DATA TO EXAMINE:
========================
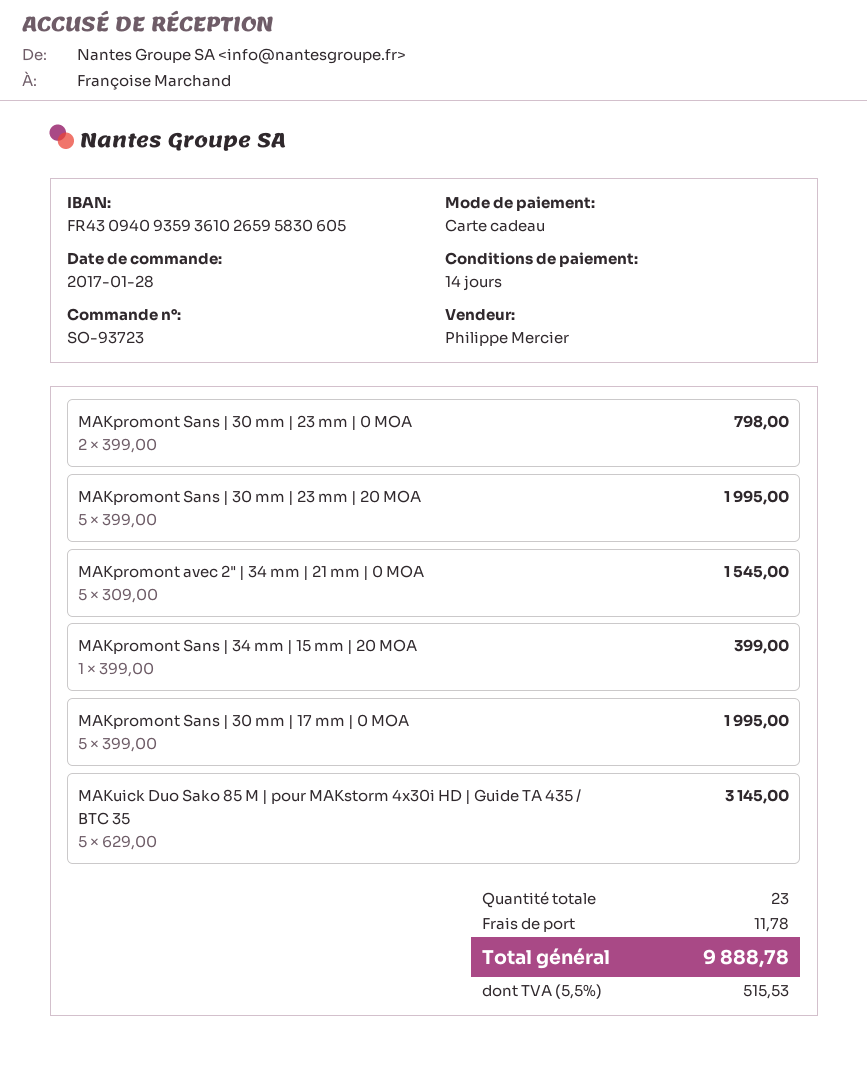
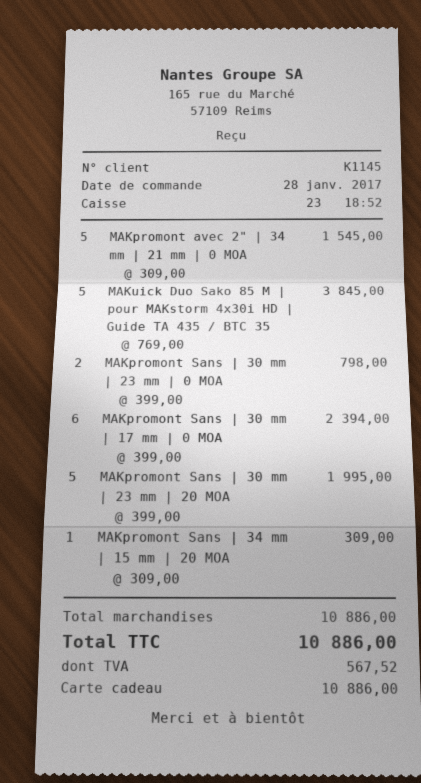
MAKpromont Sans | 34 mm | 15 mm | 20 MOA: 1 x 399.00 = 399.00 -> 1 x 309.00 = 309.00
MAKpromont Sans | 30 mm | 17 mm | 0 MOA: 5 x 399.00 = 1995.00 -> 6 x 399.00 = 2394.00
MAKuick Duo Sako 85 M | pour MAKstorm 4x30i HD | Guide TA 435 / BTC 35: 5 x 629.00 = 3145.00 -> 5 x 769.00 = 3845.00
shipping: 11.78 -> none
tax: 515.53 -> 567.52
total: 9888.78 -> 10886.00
========================
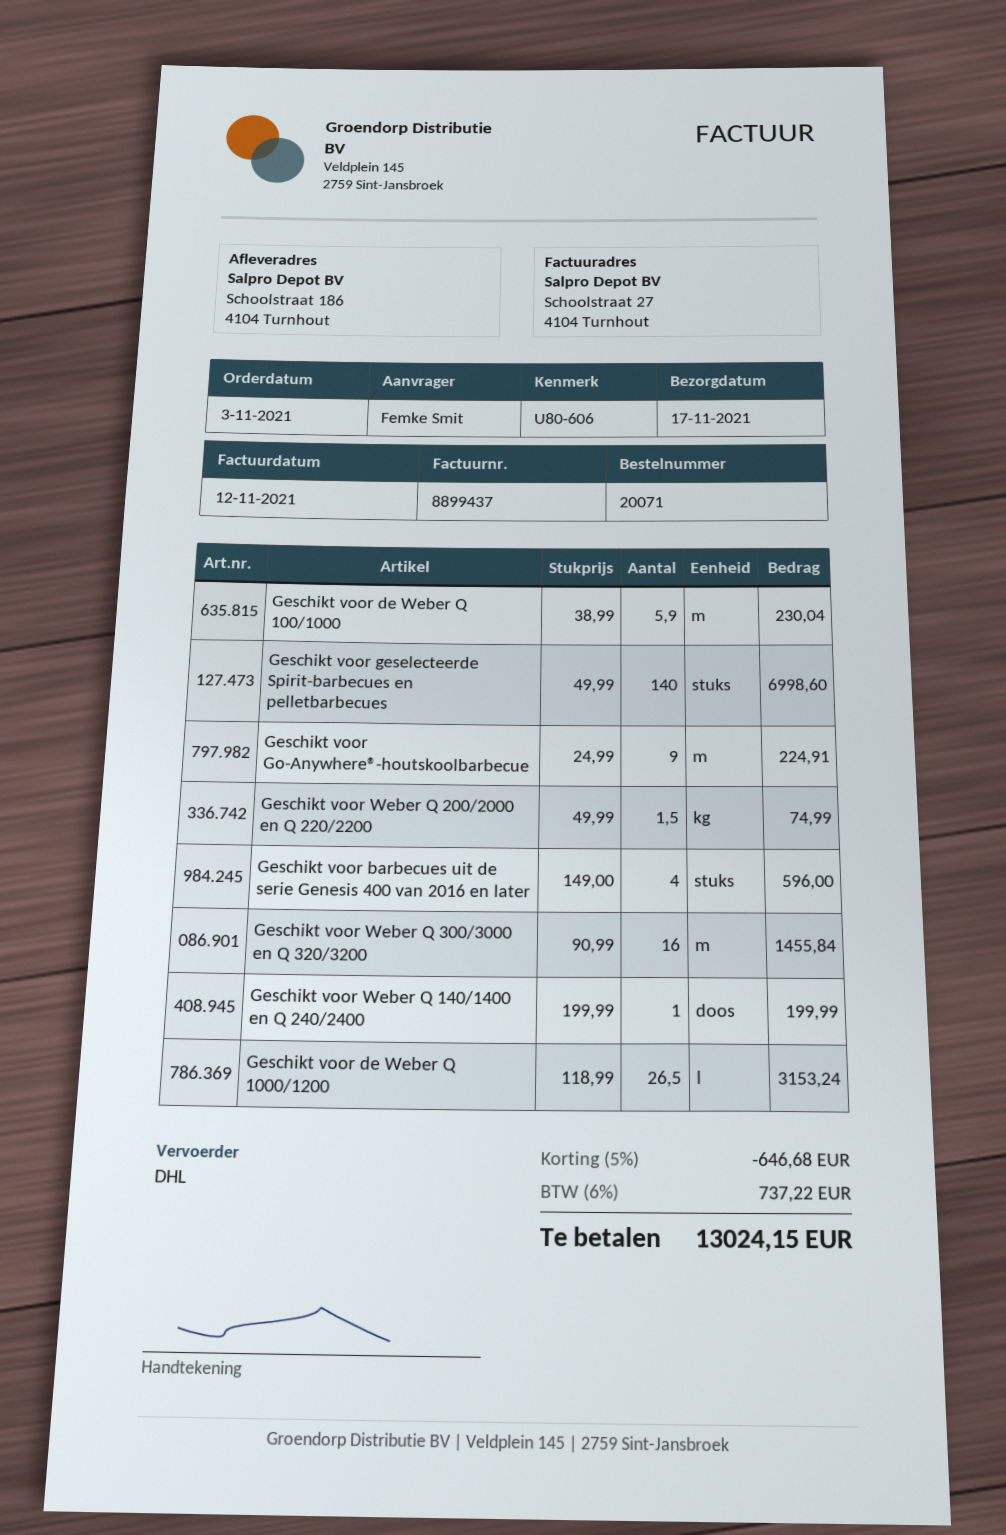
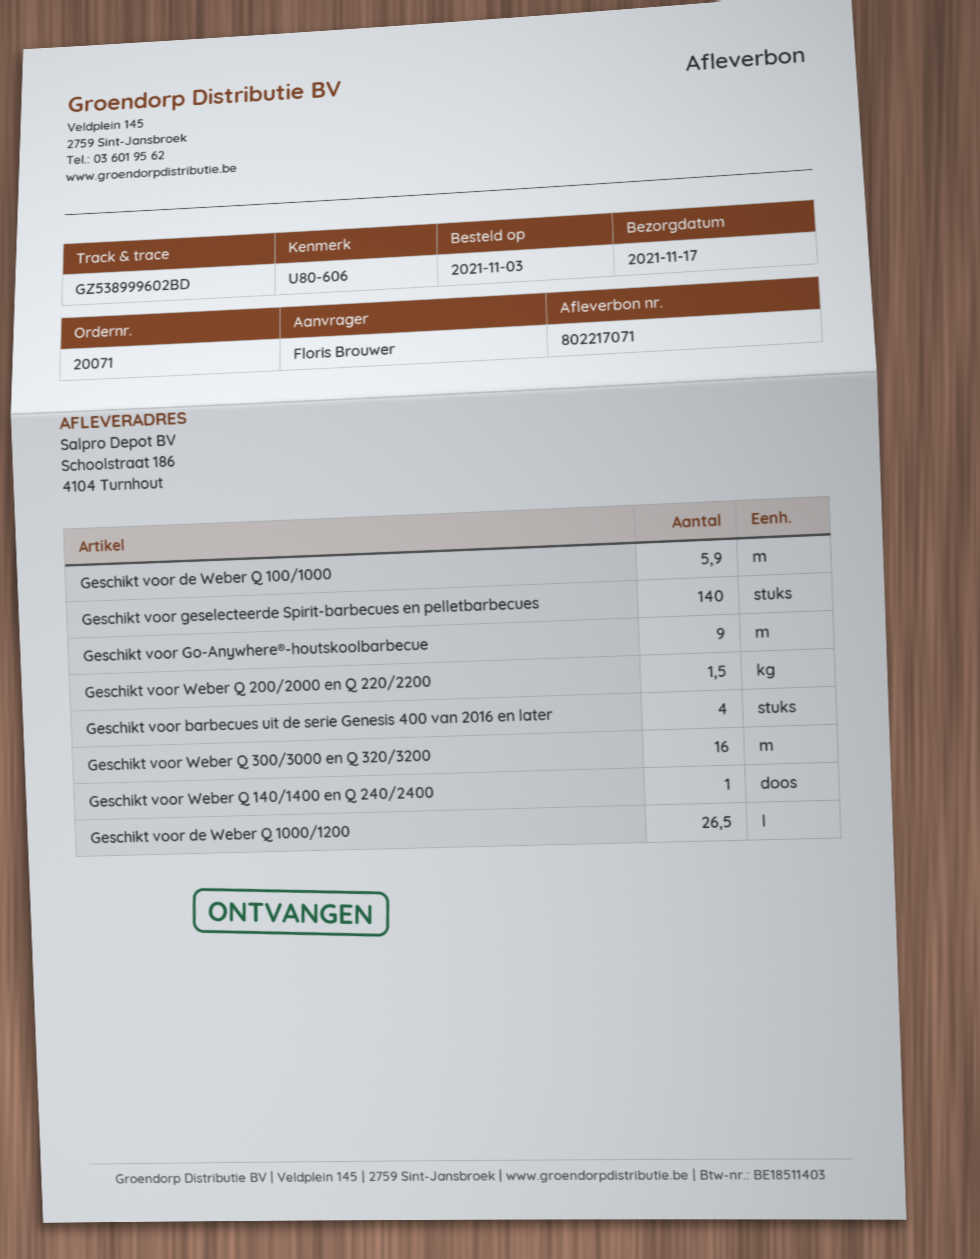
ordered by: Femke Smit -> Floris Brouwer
========================
WHAT TO DO: Give back exactly the lines of the listing above that run from the line with "MAKuick Duo Sako" to the line with "total: 9888.78 -> 10886.00", inclusive.

TASK SOLUTION:
MAKuick Duo Sako 85 M | pour MAKstorm 4x30i HD | Guide TA 435 / BTC 35: 5 x 629.00 = 3145.00 -> 5 x 769.00 = 3845.00
shipping: 11.78 -> none
tax: 515.53 -> 567.52
total: 9888.78 -> 10886.00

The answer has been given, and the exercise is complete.